◆ EXERCISE OBJECTIVE ◆
From the first line to the last, restate the material word for word, omitting pictures.

══════════════════════════════

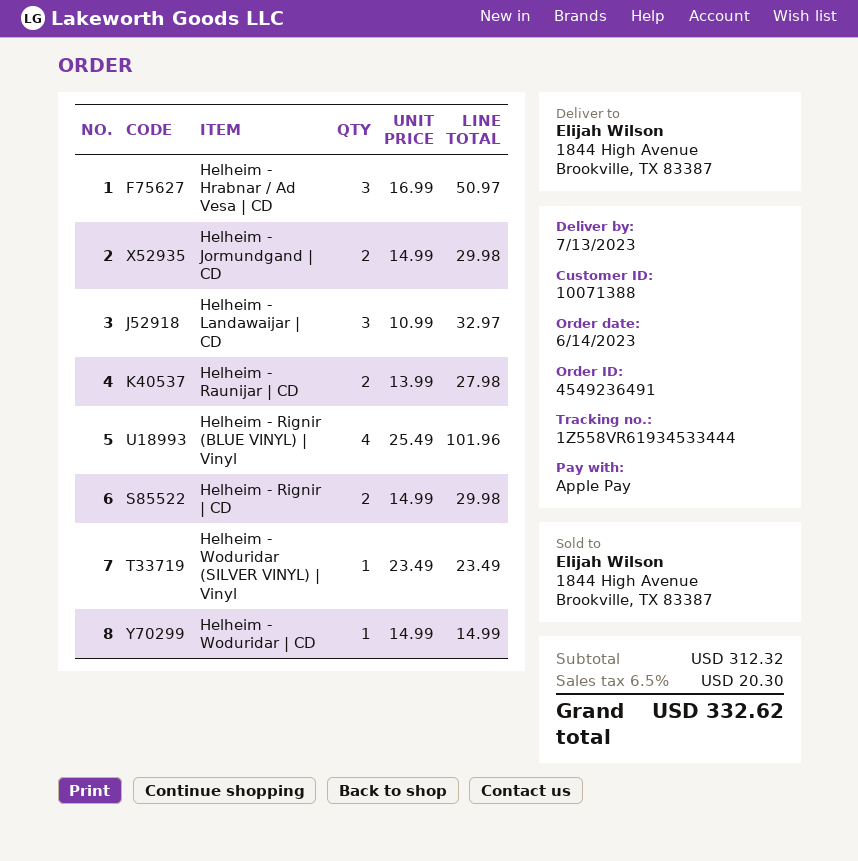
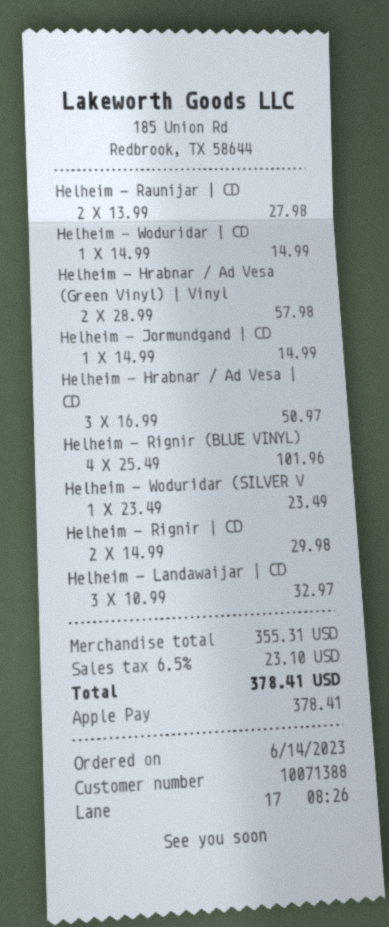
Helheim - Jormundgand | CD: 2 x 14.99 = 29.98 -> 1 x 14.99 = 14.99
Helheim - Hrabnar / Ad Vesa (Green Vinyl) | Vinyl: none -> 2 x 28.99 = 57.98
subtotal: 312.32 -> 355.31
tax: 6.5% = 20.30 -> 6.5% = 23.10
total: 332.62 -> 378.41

══════════════════════════════

◆ SOLUTION FOR THIS EXERCISE ◆
Helheim - Jormundgand | CD: 2 x 14.99 = 29.98 -> 1 x 14.99 = 14.99
Helheim - Hrabnar / Ad Vesa (Green Vinyl) | Vinyl: none -> 2 x 28.99 = 57.98
subtotal: 312.32 -> 355.31
tax: 6.5% = 20.30 -> 6.5% = 23.10
total: 332.62 -> 378.41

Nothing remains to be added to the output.